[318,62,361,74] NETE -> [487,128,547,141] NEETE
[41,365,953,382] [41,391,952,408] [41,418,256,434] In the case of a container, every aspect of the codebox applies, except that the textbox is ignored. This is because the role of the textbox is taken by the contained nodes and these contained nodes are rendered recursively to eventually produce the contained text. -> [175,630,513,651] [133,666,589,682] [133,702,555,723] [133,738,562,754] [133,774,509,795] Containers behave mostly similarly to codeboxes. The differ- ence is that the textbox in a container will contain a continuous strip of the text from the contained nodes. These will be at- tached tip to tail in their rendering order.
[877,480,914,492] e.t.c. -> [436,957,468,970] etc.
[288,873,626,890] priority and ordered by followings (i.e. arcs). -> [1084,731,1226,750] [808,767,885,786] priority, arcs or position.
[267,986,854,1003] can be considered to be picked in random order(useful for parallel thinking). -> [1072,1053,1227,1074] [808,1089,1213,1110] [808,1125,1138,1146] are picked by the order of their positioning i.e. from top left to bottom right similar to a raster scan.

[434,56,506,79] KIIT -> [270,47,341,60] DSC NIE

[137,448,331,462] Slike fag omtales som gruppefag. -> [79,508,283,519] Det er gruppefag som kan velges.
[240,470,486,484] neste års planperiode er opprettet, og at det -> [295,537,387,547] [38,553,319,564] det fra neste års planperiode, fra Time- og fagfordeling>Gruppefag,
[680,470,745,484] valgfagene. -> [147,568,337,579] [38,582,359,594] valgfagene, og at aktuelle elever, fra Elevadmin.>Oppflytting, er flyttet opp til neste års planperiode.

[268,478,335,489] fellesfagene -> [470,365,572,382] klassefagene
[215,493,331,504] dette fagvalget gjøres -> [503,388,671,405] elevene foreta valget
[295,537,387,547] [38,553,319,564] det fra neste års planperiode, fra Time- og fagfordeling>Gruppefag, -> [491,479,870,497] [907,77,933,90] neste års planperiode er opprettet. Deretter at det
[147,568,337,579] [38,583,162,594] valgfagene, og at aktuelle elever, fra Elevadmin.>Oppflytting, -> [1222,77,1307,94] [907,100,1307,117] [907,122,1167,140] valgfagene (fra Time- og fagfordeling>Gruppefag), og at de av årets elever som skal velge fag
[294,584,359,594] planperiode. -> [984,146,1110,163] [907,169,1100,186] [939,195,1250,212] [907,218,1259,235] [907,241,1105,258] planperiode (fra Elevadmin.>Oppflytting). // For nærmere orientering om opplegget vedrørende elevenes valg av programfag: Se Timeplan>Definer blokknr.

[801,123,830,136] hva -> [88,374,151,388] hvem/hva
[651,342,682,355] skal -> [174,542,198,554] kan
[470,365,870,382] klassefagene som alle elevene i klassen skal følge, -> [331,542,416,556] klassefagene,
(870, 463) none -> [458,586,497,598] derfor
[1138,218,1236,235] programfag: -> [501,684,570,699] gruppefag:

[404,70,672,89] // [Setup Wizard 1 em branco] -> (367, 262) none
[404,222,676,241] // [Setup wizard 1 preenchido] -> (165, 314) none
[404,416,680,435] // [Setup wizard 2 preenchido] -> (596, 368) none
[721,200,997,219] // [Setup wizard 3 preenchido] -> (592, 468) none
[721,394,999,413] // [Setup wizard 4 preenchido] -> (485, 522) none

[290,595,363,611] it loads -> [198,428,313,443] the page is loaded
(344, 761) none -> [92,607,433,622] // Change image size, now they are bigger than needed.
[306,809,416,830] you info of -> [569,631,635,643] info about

⁂

_WHAT NEEDS TO BE DONE:_
Go through the records above and retype each one exactly.

_TASK RESPONSE:_
[318,62,361,74] NETE -> [487,128,547,141] NEETE
[41,365,953,382] [41,391,952,408] [41,418,256,434] In the case of a container, every aspect of the codebox applies, except that the textbox is ignored. This is because the role of the textbox is taken by the contained nodes and these contained nodes are rendered recursively to eventually produce the contained text. -> [175,630,513,651] [133,666,589,682] [133,702,555,723] [133,738,562,754] [133,774,509,795] Containers behave mostly similarly to codeboxes. The differ- ence is that the textbox in a container will contain a continuous strip of the text from the contained nodes. These will be at- tached tip to tail in their rendering order.
[877,480,914,492] e.t.c. -> [436,957,468,970] etc.
[288,873,626,890] priority and ordered by followings (i.e. arcs). -> [1084,731,1226,750] [808,767,885,786] priority, arcs or position.
[267,986,854,1003] can be considered to be picked in random order(useful for parallel thinking). -> [1072,1053,1227,1074] [808,1089,1213,1110] [808,1125,1138,1146] are picked by the order of their positioning i.e. from top left to bottom right similar to a raster scan.

[434,56,506,79] KIIT -> [270,47,341,60] DSC NIE

[137,448,331,462] Slike fag omtales som gruppefag. -> [79,508,283,519] Det er gruppefag som kan velges.
[240,470,486,484] neste års planperiode er opprettet, og at det -> [295,537,387,547] [38,553,319,564] det fra neste års planperiode, fra Time- og fagfordeling>Gruppefag,
[680,470,745,484] valgfagene. -> [147,568,337,579] [38,582,359,594] valgfagene, og at aktuelle elever, fra Elevadmin.>Oppflytting, er flyttet opp til neste års planperiode.

[268,478,335,489] fellesfagene -> [470,365,572,382] klassefagene
[215,493,331,504] dette fagvalget gjøres -> [503,388,671,405] elevene foreta valget
[295,537,387,547] [38,553,319,564] det fra neste års planperiode, fra Time- og fagfordeling>Gruppefag, -> [491,479,870,497] [907,77,933,90] neste års planperiode er opprettet. Deretter at det
[147,568,337,579] [38,583,162,594] valgfagene, og at aktuelle elever, fra Elevadmin.>Oppflytting, -> [1222,77,1307,94] [907,100,1307,117] [907,122,1167,140] valgfagene (fra Time- og fagfordeling>Gruppefag), og at de av årets elever som skal velge fag
[294,584,359,594] planperiode. -> [984,146,1110,163] [907,169,1100,186] [939,195,1250,212] [907,218,1259,235] [907,241,1105,258] planperiode (fra Elevadmin.>Oppflytting). // For nærmere orientering om opplegget vedrørende elevenes valg av programfag: Se Timeplan>Definer blokknr.

[801,123,830,136] hva -> [88,374,151,388] hvem/hva
[651,342,682,355] skal -> [174,542,198,554] kan
[470,365,870,382] klassefagene som alle elevene i klassen skal følge, -> [331,542,416,556] klassefagene,
(870, 463) none -> [458,586,497,598] derfor
[1138,218,1236,235] programfag: -> [501,684,570,699] gruppefag:

[404,70,672,89] // [Setup Wizard 1 em branco] -> (367, 262) none
[404,222,676,241] // [Setup wizard 1 preenchido] -> (165, 314) none
[404,416,680,435] // [Setup wizard 2 preenchido] -> (596, 368) none
[721,200,997,219] // [Setup wizard 3 preenchido] -> (592, 468) none
[721,394,999,413] // [Setup wizard 4 preenchido] -> (485, 522) none

[290,595,363,611] it loads -> [198,428,313,443] the page is loaded
(344, 761) none -> [92,607,433,622] // Change image size, now they are bigger than needed.
[306,809,416,830] you info of -> [569,631,635,643] info about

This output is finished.